A further, major determinant of Germany’s economic future and the competitiveness of its companies and jobs lies in energy and environmental policy. The big task of achieving CO2 neutrality as quickly as possible will need to be tackled more efficiently. Germany has made moderate progress in reducing CO2 emissions through very high electricity prices, increased CO2 taxes, an expensive coal phase-out, and high government subsidies. However, the potential of renewable energies has not yet been fully tapped because of a lack of energy networks and storage media. This puts jobs at risk, rather than creating new ones.
The need for a holistic view
Over and above the need for action in many individual areas of economic policy, an overarching, holistic view is required for the future development of incomes and employment. When economic policy decisions are to be made that impose additional burdens on companies and employees, for example in social spending or energy costs, the effects on competitiveness should be assessed, and counter-balanced by improving framework conditions elsewhere – for example through first-class infrastructure or reduced tax burdens.

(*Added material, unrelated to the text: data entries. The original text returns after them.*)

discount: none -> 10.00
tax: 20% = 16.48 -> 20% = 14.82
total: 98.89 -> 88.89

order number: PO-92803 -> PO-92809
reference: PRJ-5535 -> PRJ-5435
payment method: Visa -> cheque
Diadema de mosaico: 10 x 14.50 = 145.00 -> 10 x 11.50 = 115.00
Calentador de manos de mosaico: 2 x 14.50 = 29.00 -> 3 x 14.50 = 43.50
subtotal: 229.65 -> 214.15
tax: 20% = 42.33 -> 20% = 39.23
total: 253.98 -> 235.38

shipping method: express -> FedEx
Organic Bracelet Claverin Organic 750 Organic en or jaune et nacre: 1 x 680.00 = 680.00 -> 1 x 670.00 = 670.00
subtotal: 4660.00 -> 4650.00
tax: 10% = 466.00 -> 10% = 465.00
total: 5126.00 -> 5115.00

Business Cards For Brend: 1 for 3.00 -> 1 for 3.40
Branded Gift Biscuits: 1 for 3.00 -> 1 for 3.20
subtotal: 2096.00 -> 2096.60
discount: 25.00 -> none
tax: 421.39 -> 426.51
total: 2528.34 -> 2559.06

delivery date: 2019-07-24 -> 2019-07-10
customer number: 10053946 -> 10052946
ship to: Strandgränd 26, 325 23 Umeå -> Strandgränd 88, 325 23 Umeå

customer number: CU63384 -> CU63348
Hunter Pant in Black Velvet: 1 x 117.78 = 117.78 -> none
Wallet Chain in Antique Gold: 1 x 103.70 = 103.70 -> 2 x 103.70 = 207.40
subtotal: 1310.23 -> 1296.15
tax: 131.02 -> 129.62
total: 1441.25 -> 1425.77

Otherwise, prosperity and growth are endangered. Burdens for the economy and employees accumulate because all branches of politics seem to have good reasons for higher charges, taxes, or stricter regulations. Germany has gone in this direction over the years and decades: high costs and tax burdens are offset by fewer and fewer outstanding strengths, such as once first-class infrastructure or highly efficient administrations.
For economic development that promotes prosperity and investment and innovation, the new government will need a reliable and holistic compass. So watch for:
- Signals that decisions involving higher burdens for companies and employees will be offset by improvements elsewhere, or relief.
- Measures to strengthen the competitiveness of the economy and its ability to invest and innovate.
- Willingness to streamline planning and permission procedures for investment.
- Tax hikes which would undermine growth.